Exploitatiegebonden vastgoed (waardevermindering terrein en inkomensschade).

Eerdere opdracht ABRS:  De Afdeling heeft (de deskundigen van) het college verzocht schriftelijk inzichtelijk te maken wat de omvang van de door Bree Invest geleden planschade (waardevermindering terrein en inkomensschade) – na aftrek van het normaal maatschappelijk risico – is, als wordt uitgegaan van hinderfactoren die corresponderen met middelzware planschade in de vorm van waardevermindering en een bijbehorend schadepercentage van 5%, en desgewenst daarop te reflecteren.

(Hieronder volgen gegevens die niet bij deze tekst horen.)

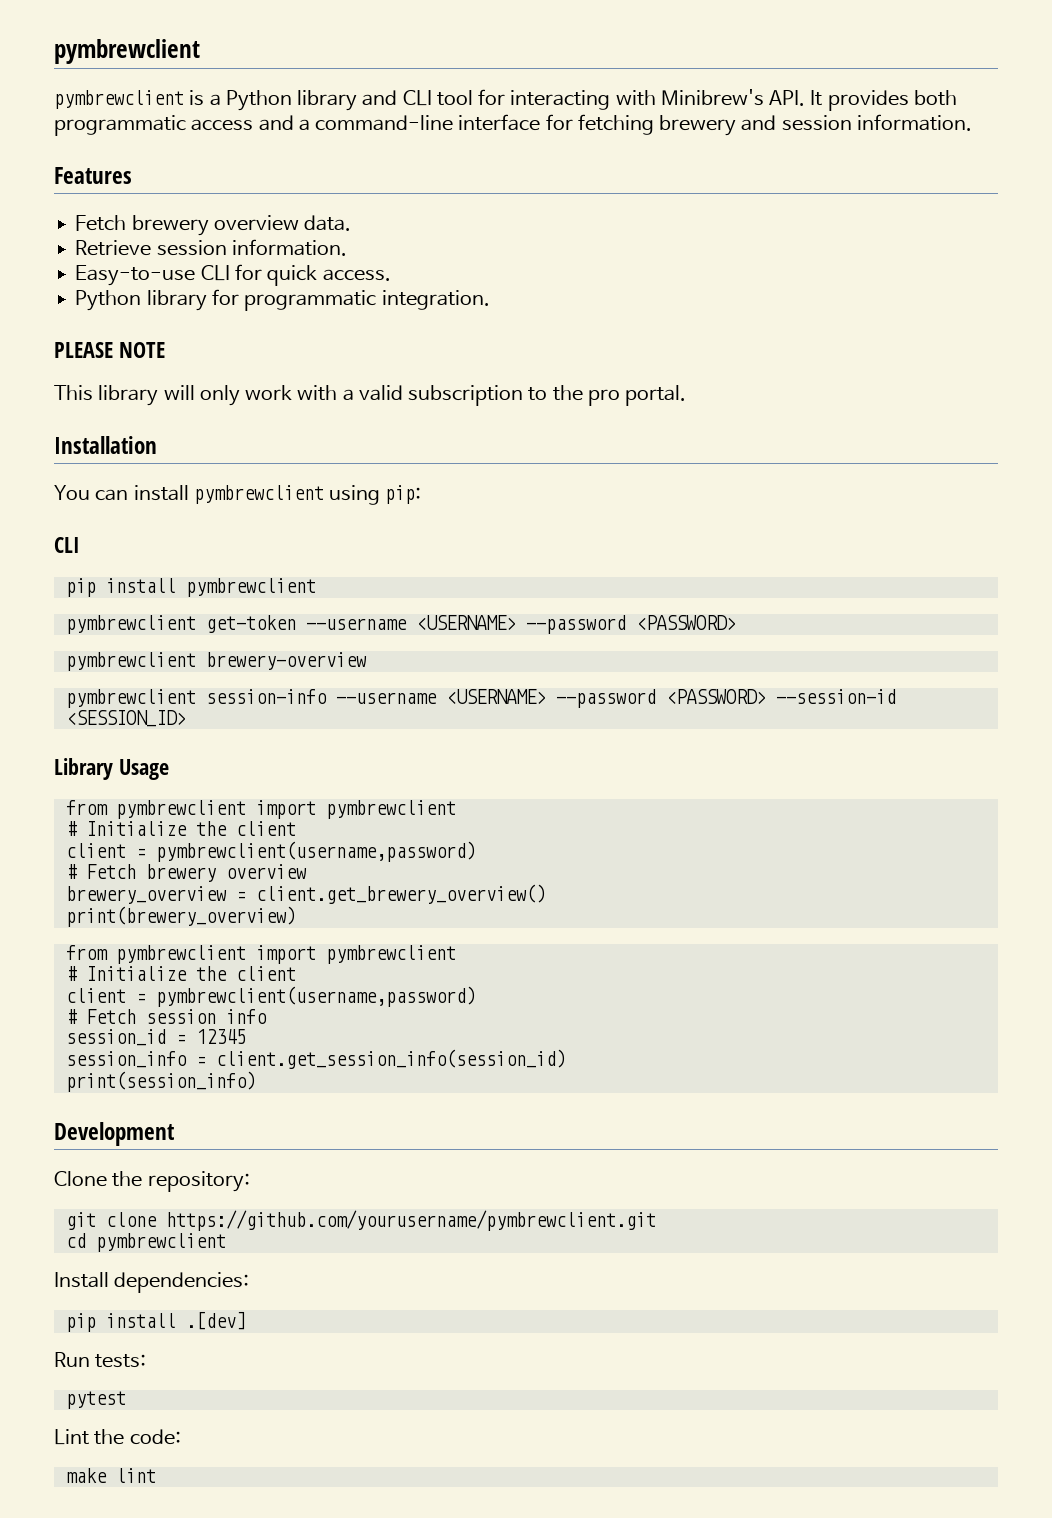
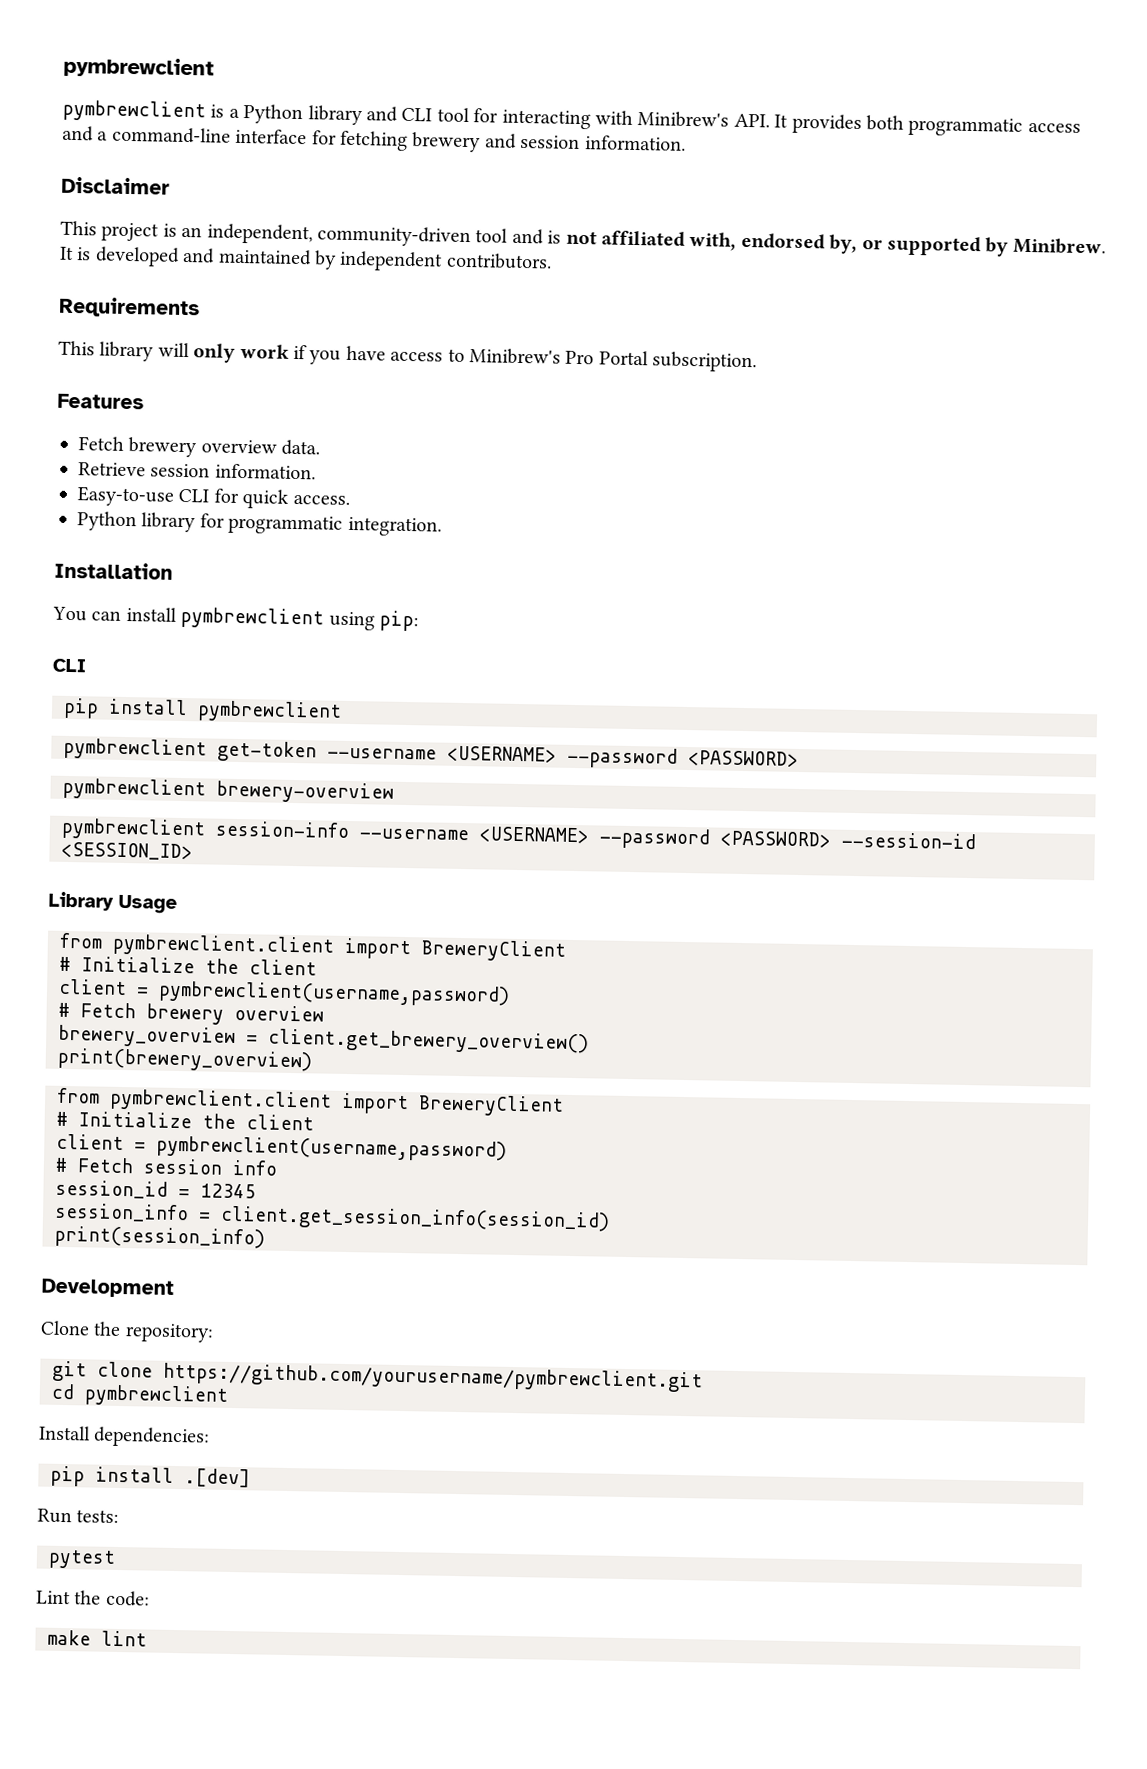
+ Disclaimer
+ This project is an independent, community-driven tool and is not affiliated with, endorsed by, or supported by Minibrew. It is developed and maintained by independent contributors.
+ Requirements
+ This library will only work if you have access to Minibrew's Pro Portal subscription.
- PLEASE NOTE
- This library will only work with a valid subscription to the pro portal.
  Library Usage
- from pymbrewclient import pymbrewclient
+ from pymbrewclient.client import BreweryClient
  print(brewery_overview)
- from pymbrewclient import pymbrewclient
+ from pymbrewclient.client import BreweryClient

Vervolgens gemeente: na heroverweging gebleken van een onjuist uitgangspunt, nu de controlepercentages behorend bij lichte, middelzware en zware planschade zijn gericht op waardedaling van de onroerende zaak ‘an sich’. Volgens gemeente is de aan de waarde gerelateerde kwalificatie van planschade in licht, middelzwaar en zwaar en de genoemde percentages bij bedrijven die gebruikmaken van exploitatie gebonden vastgoed niet goed toepasbaar.

ABRS: opdracht aan StAB voor advies in deze langslepende kwestie.

ABRS18-12/24 inzake Peel en Maas (ECLI:NL:RVS:2024:5244)

Noot: derde in een reeks aan uitspraken over deze kwestie: zie ook ABRS 20-09/17 (ECLI:NL:RVS:2017:2553) en ABRS 19-12/18 (ECLI:NL:RVS:2018:4165).